The Other Part Of Me..

The other part of me wants to have more but part of me telling me its enough..

The other part of me want to give in… other part of me want to fight..

The other part of me want to let it stay.. other part want to let go..

The other part of me want to say yes but the other part of me say no..

mmm that’s between me and myself.. my emotion, my self control, self esteem… everything i want, i desire, what i need that i can and cannot get… it all depends on me.

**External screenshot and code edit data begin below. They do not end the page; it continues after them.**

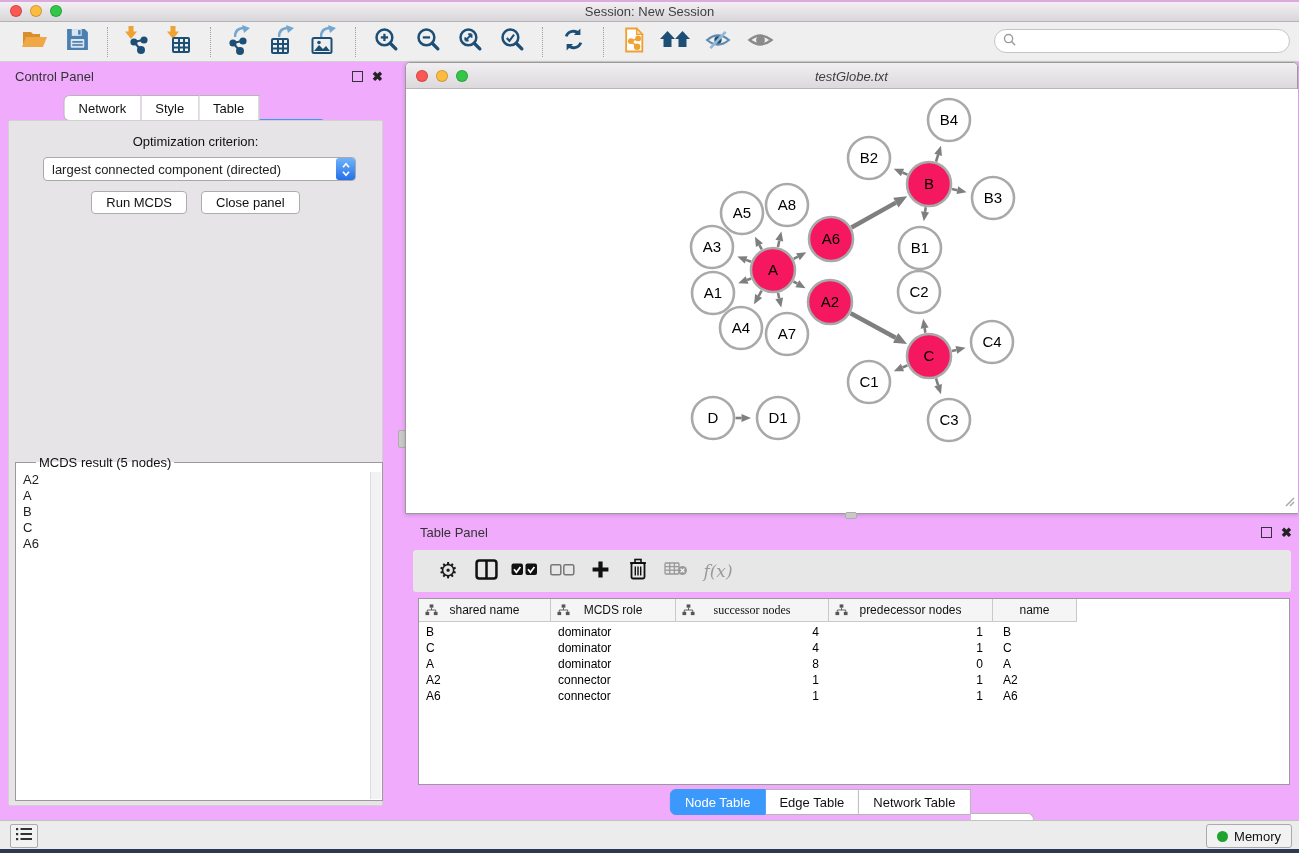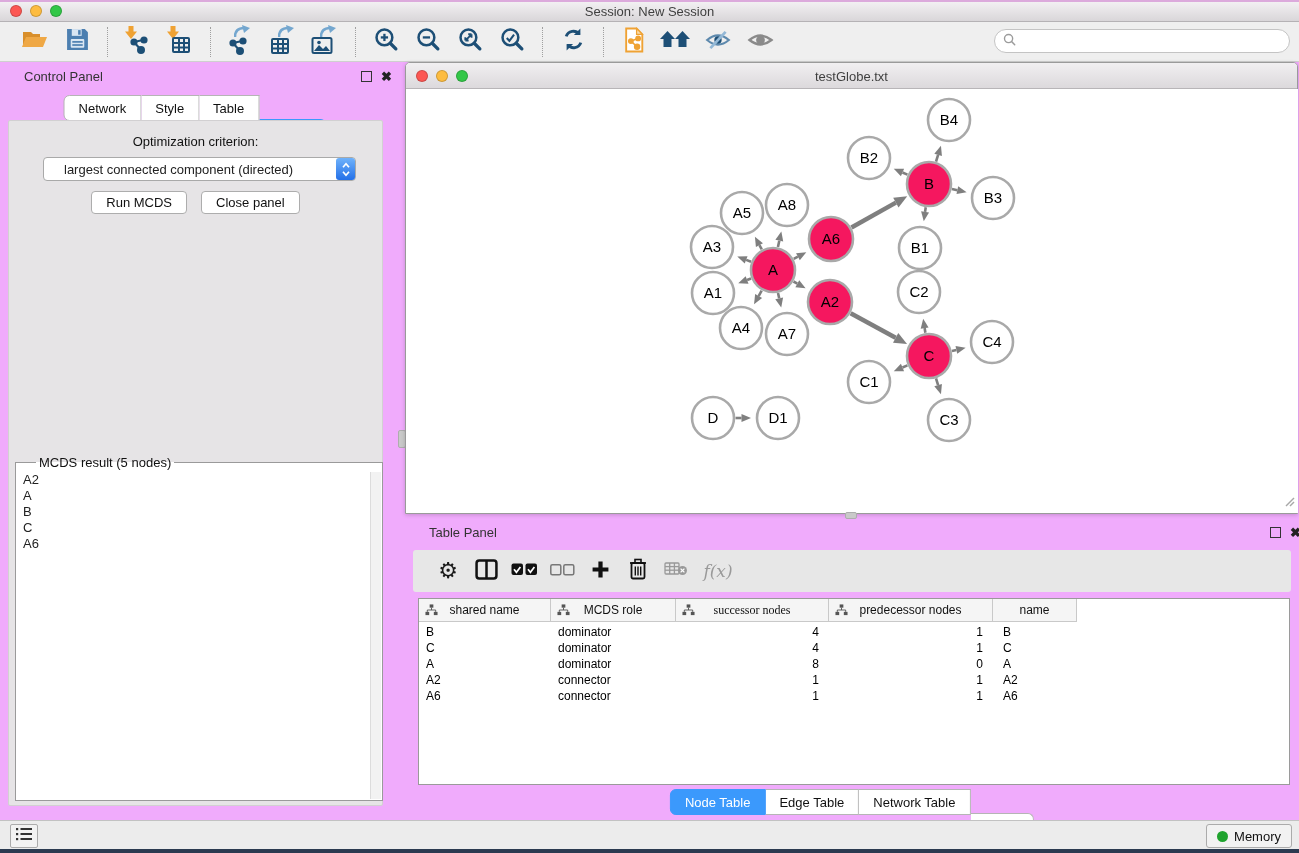"Control Panel" .panel-head { left: 12px -> 3px }
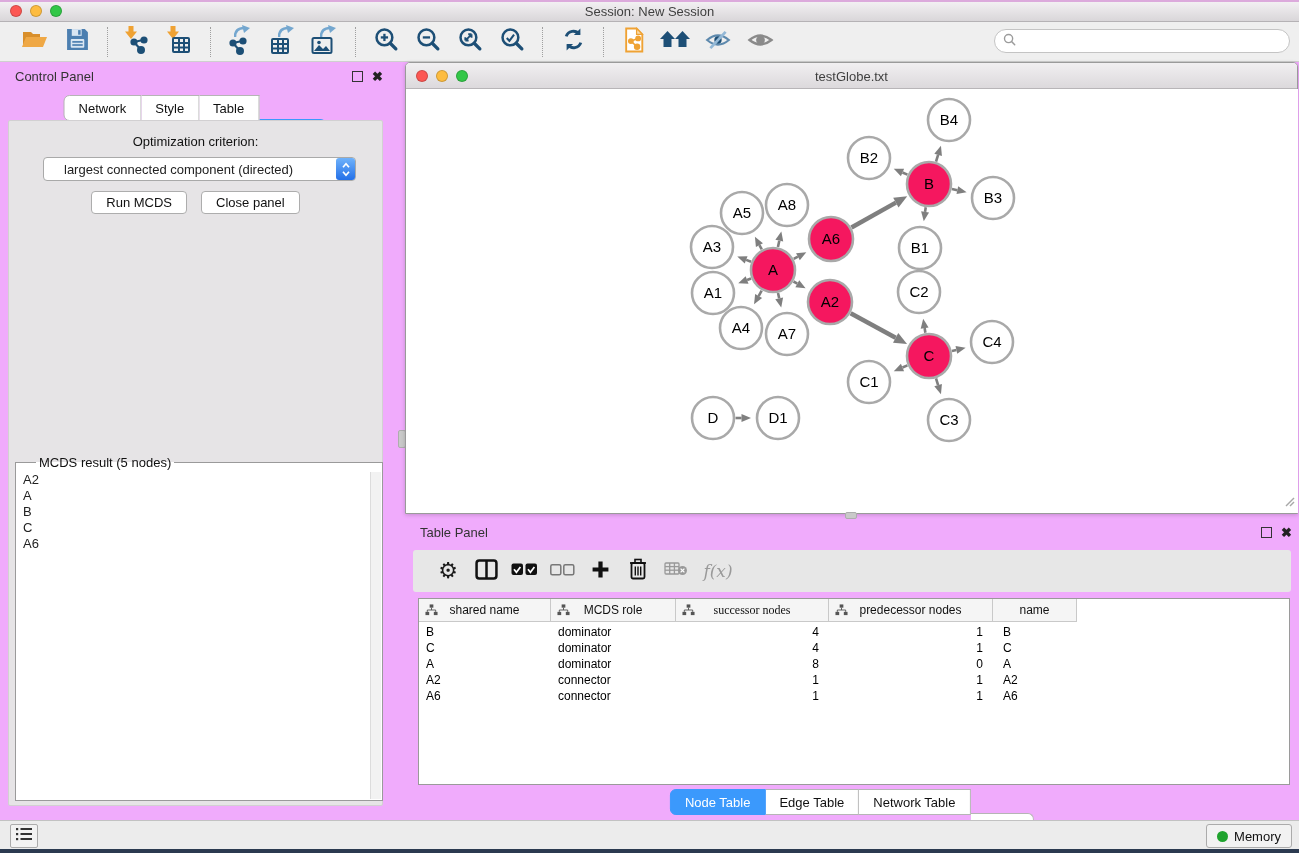"testGlobe.txt" #nw-titlebar { font-style: none -> italic }
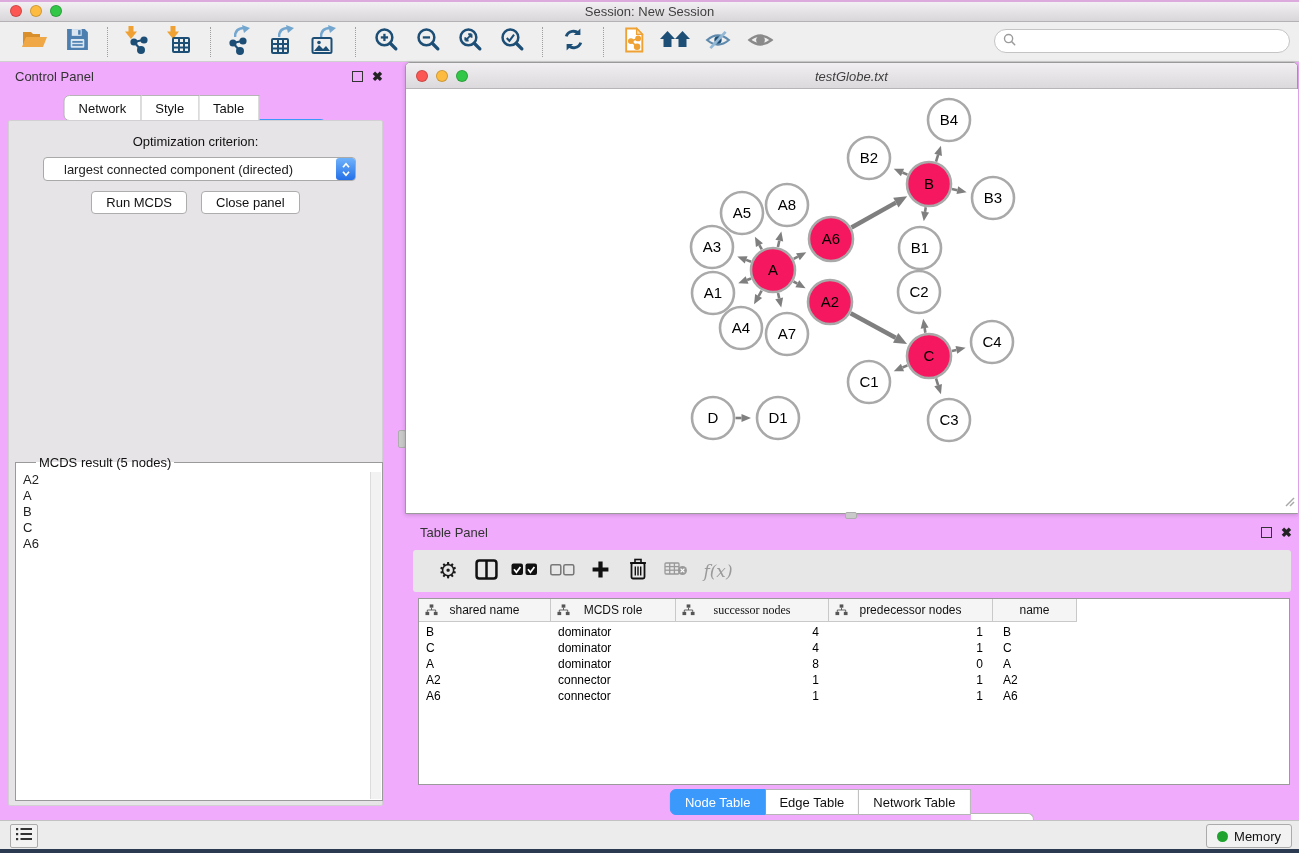"largest connected component (directed)" #criterion .val { padding-left: 20px -> 8px }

I would imagine myself of having Wilmington NC real estate and shopping every time i want to..that’s quite an imagination … the other part of me..just love to imagine.. and part of me will let it happen.


Be a Butterfly!!

Sometimes we stuck in our daily routine.. weekdays working, weekend busy at home… our husband, children seems don’t get enough of us…hahaha.  Well that’s how it suppose to be.. they need us and we care for them… but for some reason we need to have our own space.

You have been a great mother and wife … but don’t forget to take care yourself.. your health, your appearance… the woman in you.    Life is short .. and you never know when it end.. get wild once in a while.. and get back on track.. experience challenge.. and fight back.. you will know the reason for living! Get control of your life… we get emotional when we feel hurt or feel unappreciated but we have to be positive in life.. you don’t need Morristown personal injury lawyer to tell you what to do…do something that will make you happy or feel good.

Go out from your cocoon… and be a butterfly… go trim your eyebrow, curl your eyelashes, change your hairstyle..make sure it suits you, wear that sexy dress… be beautiful.. feel beautiful..look good and you will feel good!